Structured diff data —
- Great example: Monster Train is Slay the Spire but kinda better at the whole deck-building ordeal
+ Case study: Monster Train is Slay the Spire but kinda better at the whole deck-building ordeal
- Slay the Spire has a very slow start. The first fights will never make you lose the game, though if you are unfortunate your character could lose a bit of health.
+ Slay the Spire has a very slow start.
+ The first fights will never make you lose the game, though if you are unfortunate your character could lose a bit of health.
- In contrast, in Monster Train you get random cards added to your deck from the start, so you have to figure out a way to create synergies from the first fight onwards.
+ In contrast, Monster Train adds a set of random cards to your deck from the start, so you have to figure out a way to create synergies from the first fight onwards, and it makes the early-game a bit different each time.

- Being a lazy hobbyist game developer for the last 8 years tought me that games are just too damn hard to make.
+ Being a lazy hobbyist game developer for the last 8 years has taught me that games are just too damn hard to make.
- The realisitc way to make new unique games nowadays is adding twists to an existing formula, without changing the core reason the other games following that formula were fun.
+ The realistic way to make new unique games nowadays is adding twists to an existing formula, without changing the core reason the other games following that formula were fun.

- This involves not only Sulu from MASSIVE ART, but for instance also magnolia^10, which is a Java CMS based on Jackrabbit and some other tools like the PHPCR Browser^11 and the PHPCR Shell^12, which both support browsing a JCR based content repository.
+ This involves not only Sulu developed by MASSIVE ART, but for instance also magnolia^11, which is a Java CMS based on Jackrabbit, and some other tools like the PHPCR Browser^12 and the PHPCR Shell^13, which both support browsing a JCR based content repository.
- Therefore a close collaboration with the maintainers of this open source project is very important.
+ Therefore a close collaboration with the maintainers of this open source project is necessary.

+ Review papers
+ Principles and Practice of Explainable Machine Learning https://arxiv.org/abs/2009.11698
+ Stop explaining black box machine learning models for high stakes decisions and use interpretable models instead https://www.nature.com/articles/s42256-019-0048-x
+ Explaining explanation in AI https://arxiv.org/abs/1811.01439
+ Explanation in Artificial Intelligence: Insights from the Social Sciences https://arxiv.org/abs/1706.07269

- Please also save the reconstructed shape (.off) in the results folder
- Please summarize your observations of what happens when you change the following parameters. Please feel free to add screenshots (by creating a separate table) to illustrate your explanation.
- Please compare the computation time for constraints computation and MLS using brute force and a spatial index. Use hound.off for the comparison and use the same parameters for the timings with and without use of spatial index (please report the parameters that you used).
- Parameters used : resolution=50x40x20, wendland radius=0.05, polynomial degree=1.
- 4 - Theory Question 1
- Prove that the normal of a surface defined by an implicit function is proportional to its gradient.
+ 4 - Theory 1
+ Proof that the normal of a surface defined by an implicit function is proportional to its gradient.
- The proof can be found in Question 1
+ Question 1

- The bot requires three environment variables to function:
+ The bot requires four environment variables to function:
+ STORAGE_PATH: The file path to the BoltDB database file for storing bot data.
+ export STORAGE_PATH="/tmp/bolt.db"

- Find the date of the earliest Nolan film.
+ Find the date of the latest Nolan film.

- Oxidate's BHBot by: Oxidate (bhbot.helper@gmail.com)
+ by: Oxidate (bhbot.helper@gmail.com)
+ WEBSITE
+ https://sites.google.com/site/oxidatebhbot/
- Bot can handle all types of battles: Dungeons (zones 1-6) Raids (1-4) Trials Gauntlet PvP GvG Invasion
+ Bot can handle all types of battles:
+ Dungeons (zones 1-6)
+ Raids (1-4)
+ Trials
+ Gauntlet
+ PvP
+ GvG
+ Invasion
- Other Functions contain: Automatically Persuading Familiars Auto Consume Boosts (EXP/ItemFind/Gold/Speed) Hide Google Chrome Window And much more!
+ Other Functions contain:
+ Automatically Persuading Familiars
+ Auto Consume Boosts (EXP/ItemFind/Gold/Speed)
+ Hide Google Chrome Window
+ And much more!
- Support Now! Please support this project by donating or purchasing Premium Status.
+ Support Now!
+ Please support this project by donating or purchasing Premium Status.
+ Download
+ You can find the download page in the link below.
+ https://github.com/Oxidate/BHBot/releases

ASSIGNMENT — Filter the records above down to the lines containing "kinda".

REPLY —
- Great example: Monster Train is Slay the Spire but kinda better at the whole deck-building ordeal
+ Case study: Monster Train is Slay the Spire but kinda better at the whole deck-building ordeal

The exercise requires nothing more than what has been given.